А Юра тем временем увидел снайпера.
Снайпер стоял за деревом, положив винтовку на торчащий сучок, и через прицел разглядывал происходящее. Ему тоже что-то не нравилось. Он был
самый опытный здесь и самый главный — именно потому, что опытный. Ему этого даже никогда не приходилось доказывать. И именно в силу опытности он был
достаточно осторожен. Внутренний голос сейчас подсказывал ему: сматывайся. Бросай всё и сматывайся. Но вместо этого он поймал в прицел голову
контролёра (Мирон, откуда-то узнал Юра, его зовут Мирон; а снайпера зовут Лев Савельевич, и прозвище у него Дырявый) и нажал спуск.

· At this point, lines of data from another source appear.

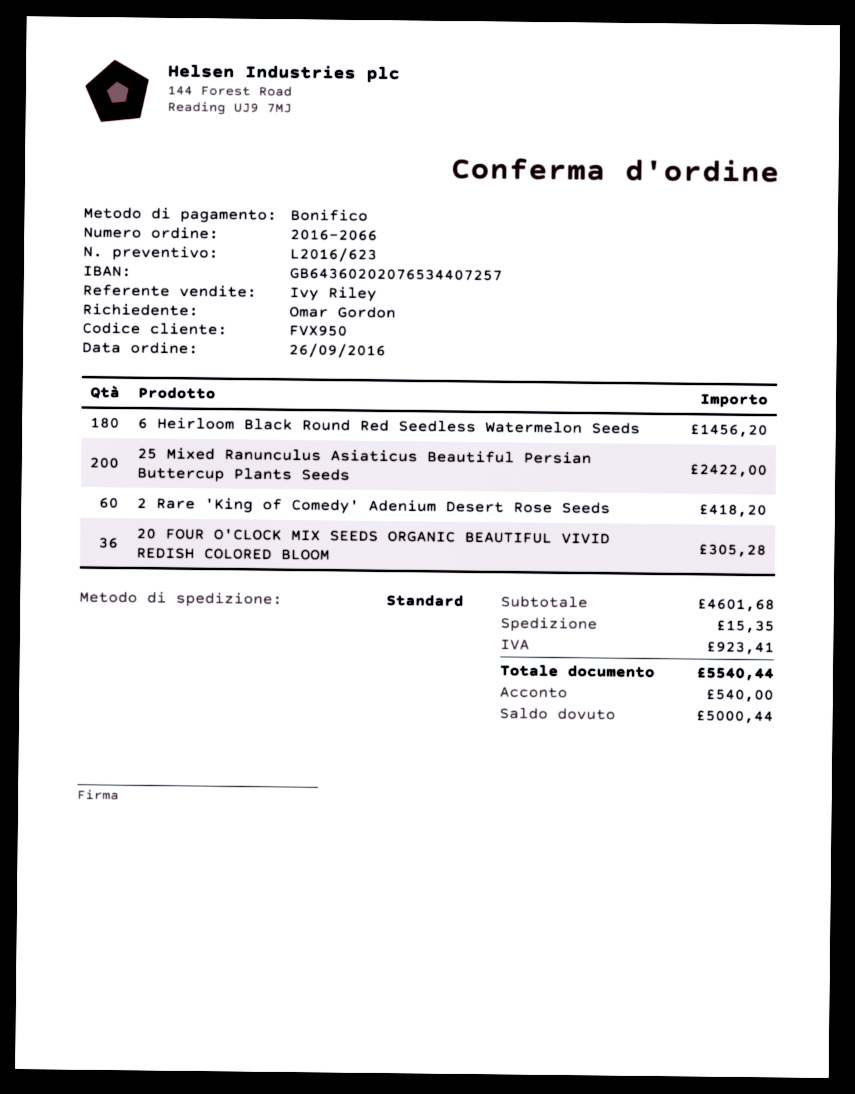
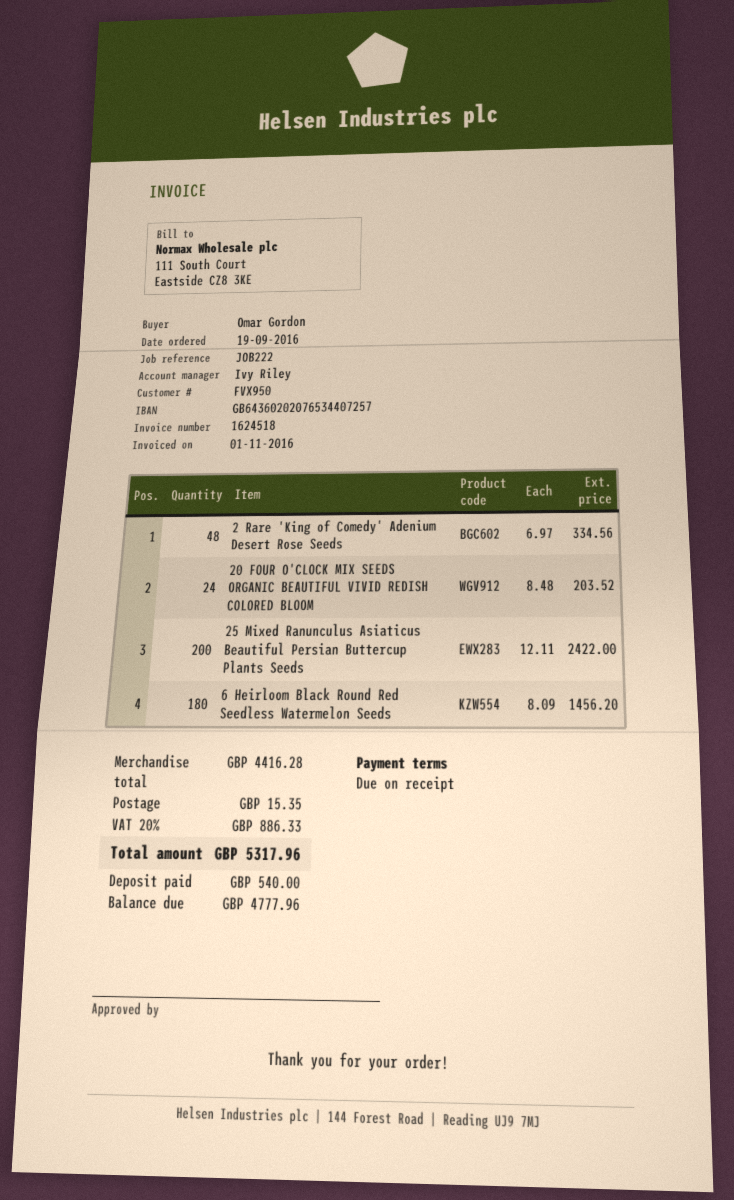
order date: 2016-09-26 -> 2016-09-19
2 Rare 'King of Comedy' Adenium Desert Rose Seeds: 60 for 418.20 -> 48 for 334.56
20 FOUR O'CLOCK MIX SEEDS ORGANIC BEAUTIFUL VIVID REDISH COLORED BLOOM: 36 for 305.28 -> 24 for 203.52
subtotal: 4601.68 -> 4416.28
tax: 923.41 -> 886.33
total: 5540.44 -> 5317.96
balance: 5000.44 -> 4777.96

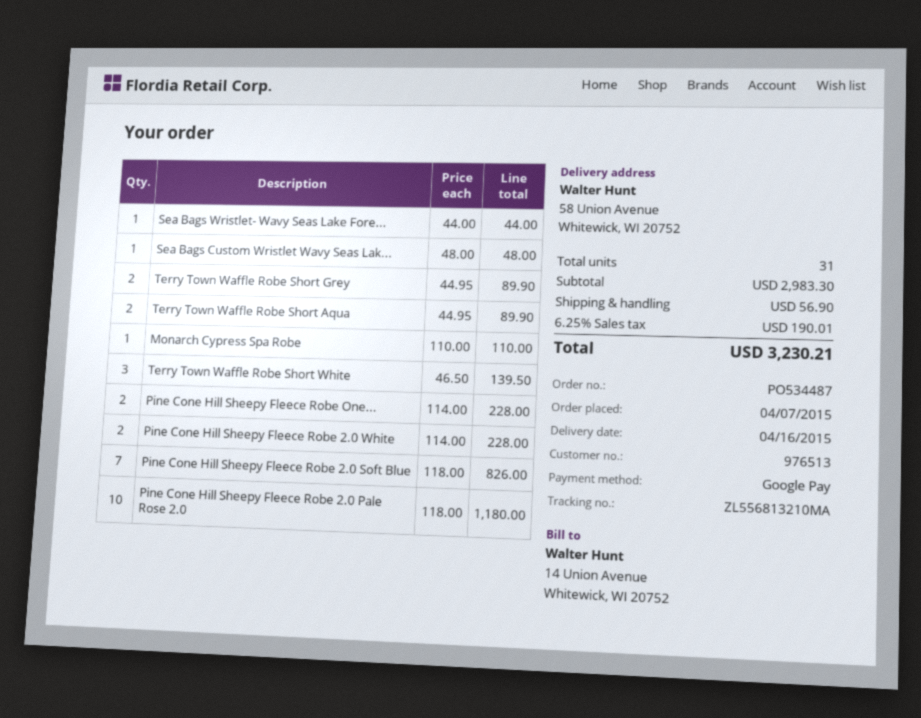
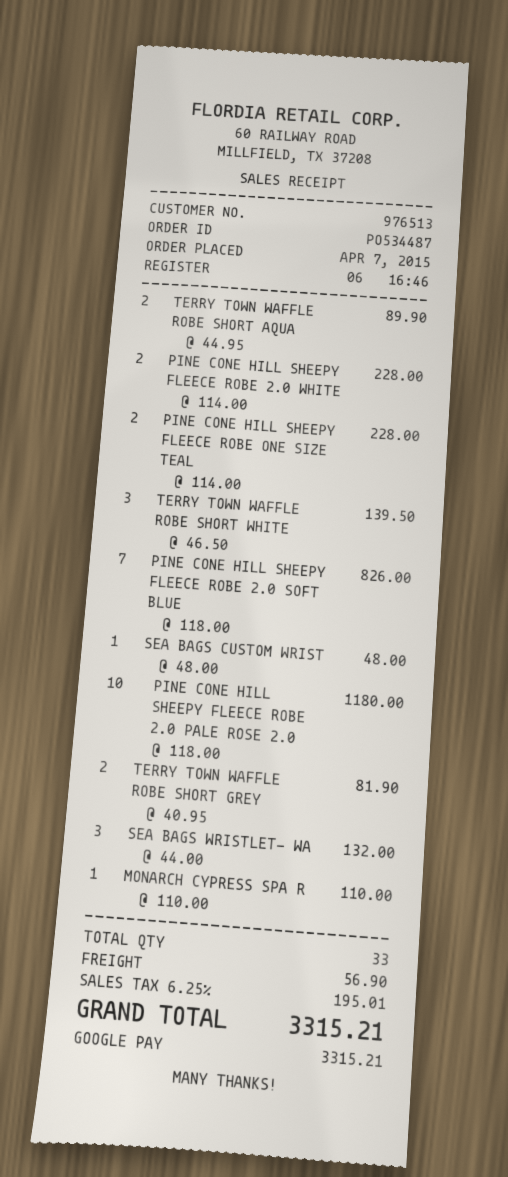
Sea Bags Wristlet- Wavy Seas Lake Fore...: 1 x 44.00 = 44.00 -> 3 x 44.00 = 132.00
Terry Town Waffle Robe Short Grey: 2 x 44.95 = 89.90 -> 2 x 40.95 = 81.90
total quantity: 31 -> 33
tax: 6.25% = 190.01 -> 6.25% = 195.01
total: 3230.21 -> 3315.21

Контролёр исчез. Потух. Юра тут же почувствовал, что тяжёлую душную подушку, давившую на мозг, нехотя убрали.
— Грибочки, говоришь? — спросил он бандоса с оселедцем. — Будут вам сейчас грибочки.
Бандос поднял автомат и выстрелил в того, молоденького. Тут же рядом стукнула ещё очередь, и один из вновь подошедших, взмахнув руками, рухнул
в траву.
Двое оставшихся в ужасе уставились друг на друга. Они понимали, что происходит.
— Остаться должен один, — сказал Юра.
Толстый бандос успел выстрелить раньше. Второй схватился за живот и со стоном сел. Повалился на бок, засучил ногами и замер.
— И это не ты, — продолжал Юра.
Пуля снайпера ударила толстого точно в левую лопатку и толкнула вперёд. Он умер раньше, чем упал.
— Что происходит? — прошептала Эля.
— Это я их, — сказал Юра. — Пока не вставай. Потом, всё потом…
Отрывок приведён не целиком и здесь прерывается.